━━━━━ GIVEN DATA

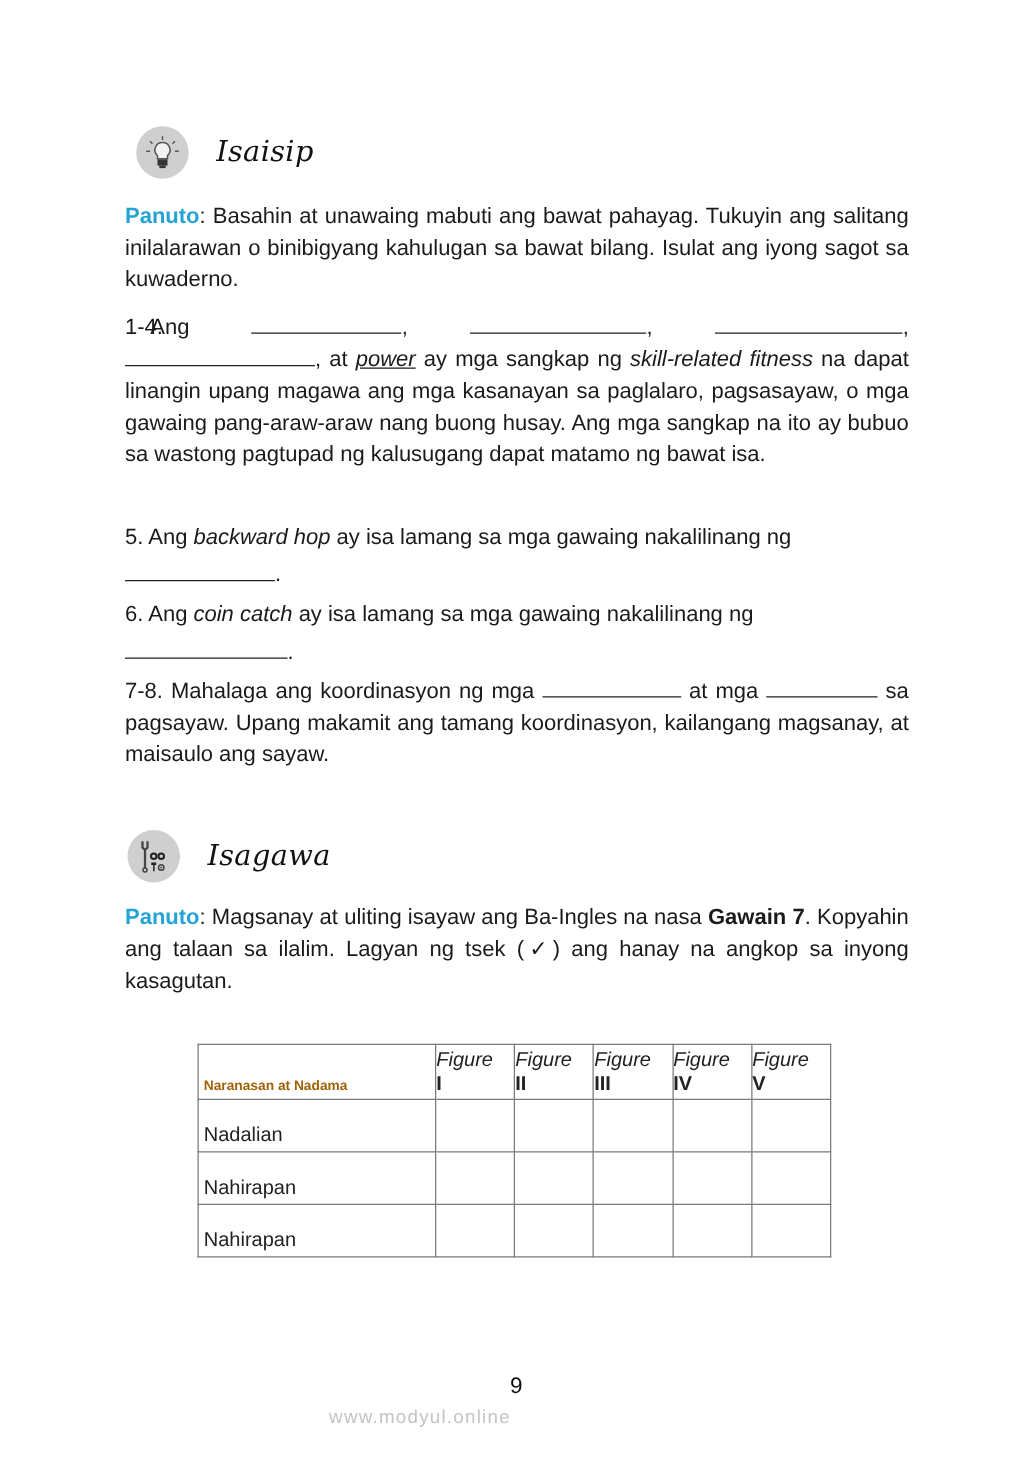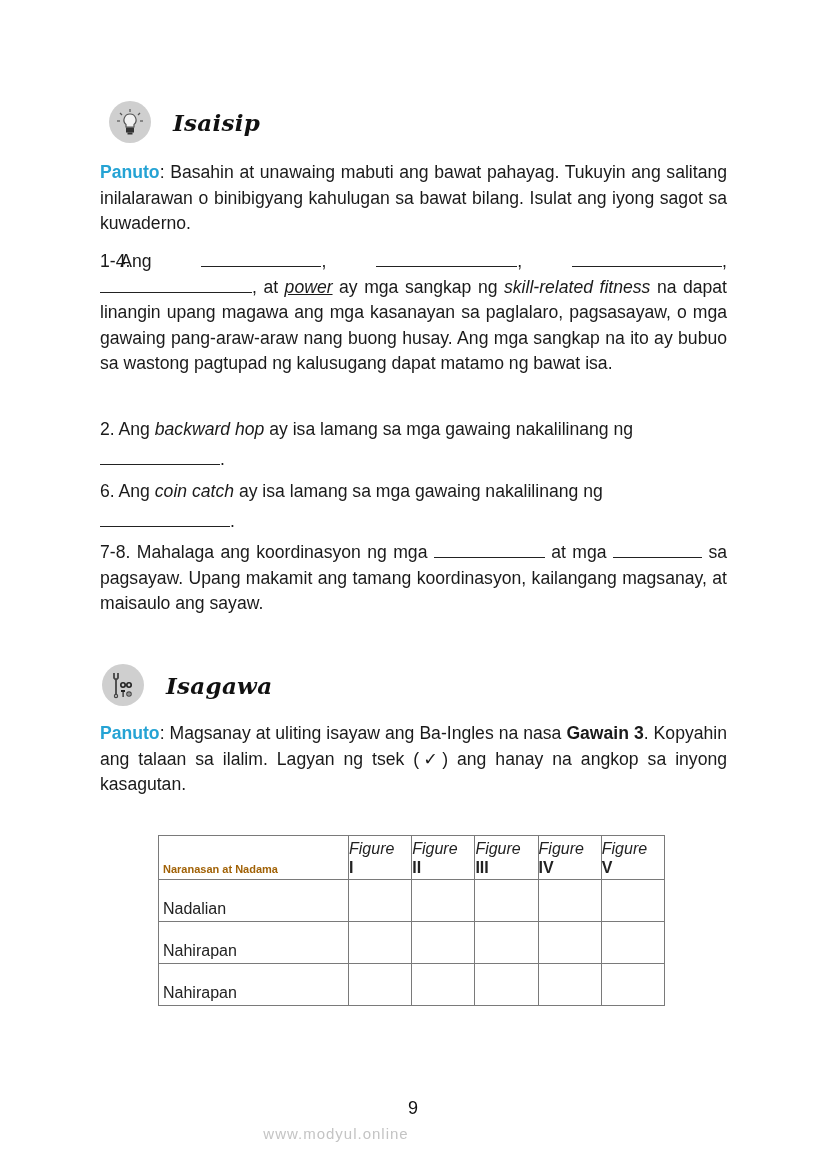--- a/index.html
+++ b/index.html
@@ -1,21 +1,21 @@
 <!DOCTYPE html>
 <html><head>
   <meta charset="utf-8">
   <style>
     * { margin: 0; padding: 0; box-sizing: border-box; }
     html, body { width: 826px; height: 1169px; background: #ffffff; }
     body { position: relative; font-family: "Liberation Sans", sans-serif; color: #1a1a1a; overflow: hidden; }
 
     .section-head { position: absolute; left: 102px; display: flex; align-items: center; }
     .section-icon { width: 42px; height: 42px; border-radius: 50%; background: #cfcfcf; display: flex; align-items: center; justify-content: center; }
-    .section-title { margin-left: 22px; font-family: "DejaVu Serif", serif; font-style: italic; font-weight: bold; font-size: 23px; color: #111; letter-spacing: 0.3px; }
+    .section-title { margin-left: 22px; font-family: "DejaVu Serif", serif; font-style: italic; font-weight: normal; font-size: 23px; color: #111; letter-spacing: 0.3px; }
 
     .para { position: absolute; left: 100px; width: 627px; font-size: 17.6px; line-height: 25.5px; text-align: justify; }
     .label-blue { color: #25a3d4; font-weight: bold; }
     .blank { display: inline-block; border-bottom: 1px solid #222; height: 14px; vertical-align: baseline; }
     .it { font-style: italic; }
     .u { text-decoration: underline; }
     .b { font-weight: bold; }
 
     .row14 { display: flex; justify-content: space-between; align-items: baseline; gap: 36px; }
 
@@ -64,21 +64,21 @@
     <span><span class="blank" style="width:120px;"></span><span>,</span></span>
     <span><span class="blank" style="width:141px;"></span><span>,</span></span>
     <span><span class="blank" style="width:150px;"></span><span>,</span></span>
   </div>
   <div>
     <span class="blank" style="width:152px;"></span><span>, at </span><span class="it u">power</span><span> ay mga sangkap ng </span><span class="it">skill-related fitness</span><span> na dapat linangin upang magawa ang mga kasanayan sa paglalaro, pagsasayaw, o mga gawaing pang-araw-araw nang buong husay. Ang mga sangkap na ito ay bubuo sa wastong pagtupad ng kalusugang dapat matamo ng bawat isa.</span>
   </div>
 </div>
 
 <div class="para" style="top:414px; line-height:30px;">
-  <span>2. Ang </span><span class="it">backward hop</span><span> ay isa lamang sa mga gawaing nakalilinang ng</span><br>
+  <span>5. Ang </span><span class="it">backward hop</span><span> ay isa lamang sa mga gawaing nakalilinang ng</span><br>
   <span class="blank" style="width:120px;"></span><span>.</span>
 </div>
 
 <div class="para" style="top:476px; line-height:30px;">
   <span>6. Ang </span><span class="it">coin catch</span><span> ay isa lamang sa mga gawaing nakalilinang ng</span><br>
   <span class="blank" style="width:130px;"></span><span>.</span>
 </div>
 
 <div class="para" style="top:540px;">
   <span>7-8. Mahalaga ang koordinasyon ng mga </span><span class="blank" style="width:111px;"></span><span> at mga </span><span class="blank" style="width:89px;"></span><span> sa pagsayaw. Upang makamit ang tamang koordinasyon, kailangang magsanay, at maisaulo ang sayaw.</span>
@@ -94,21 +94,21 @@
       <rect x="13" y="20" width="4" height="2" fill="#222"></rect>
       <rect x="14.5" y="22" width="1.2" height="5" fill="#222"></rect>
       <circle cx="21" cy="24" r="2.2" fill="none" stroke="#444" stroke-width="1.2"></circle>
       <circle cx="21" cy="24" r="0.8" fill="#444"></circle>
     </svg>
   </div>
   <div class="section-title">Isagawa</div>
 </div>
 
 <div class="para" style="top:721px;">
-  <span class="label-blue">Panuto</span><span>: Magsanay at uliting isayaw ang Ba-Ingles na nasa </span><span class="b">Gawain 3</span><span>. Kopyahin ang talaan sa ilalim. Lagyan ng tsek (✓) ang hanay na angkop sa inyong kasagutan.</span>
+  <span class="label-blue">Panuto</span><span>: Magsanay at uliting isayaw ang Ba-Ingles na nasa </span><span class="b">Gawain 7</span><span>. Kopyahin ang talaan sa ilalim. Lagyan ng tsek (✓) ang hanay na angkop sa inyong kasagutan.</span>
 </div>
 
 <table class="grid">
   <thead>
     <tr>
       <th class="first">Naranasan at Nadama</th>
       <th class="fig">
           <span class="fi">Figure</span>
           <span class="fn">I</span>
         </th>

━━━━━━━━━━

- AIM OF THE EXERCISE
Those lines above that contain the string "text" should be returned.

- RESULT OF THE TASK
     .para { position: absolute; left: 100px; width: 627px; font-size: 17.6px; line-height: 25.5px; text-align: justify; }
     .u { text-decoration: underline; }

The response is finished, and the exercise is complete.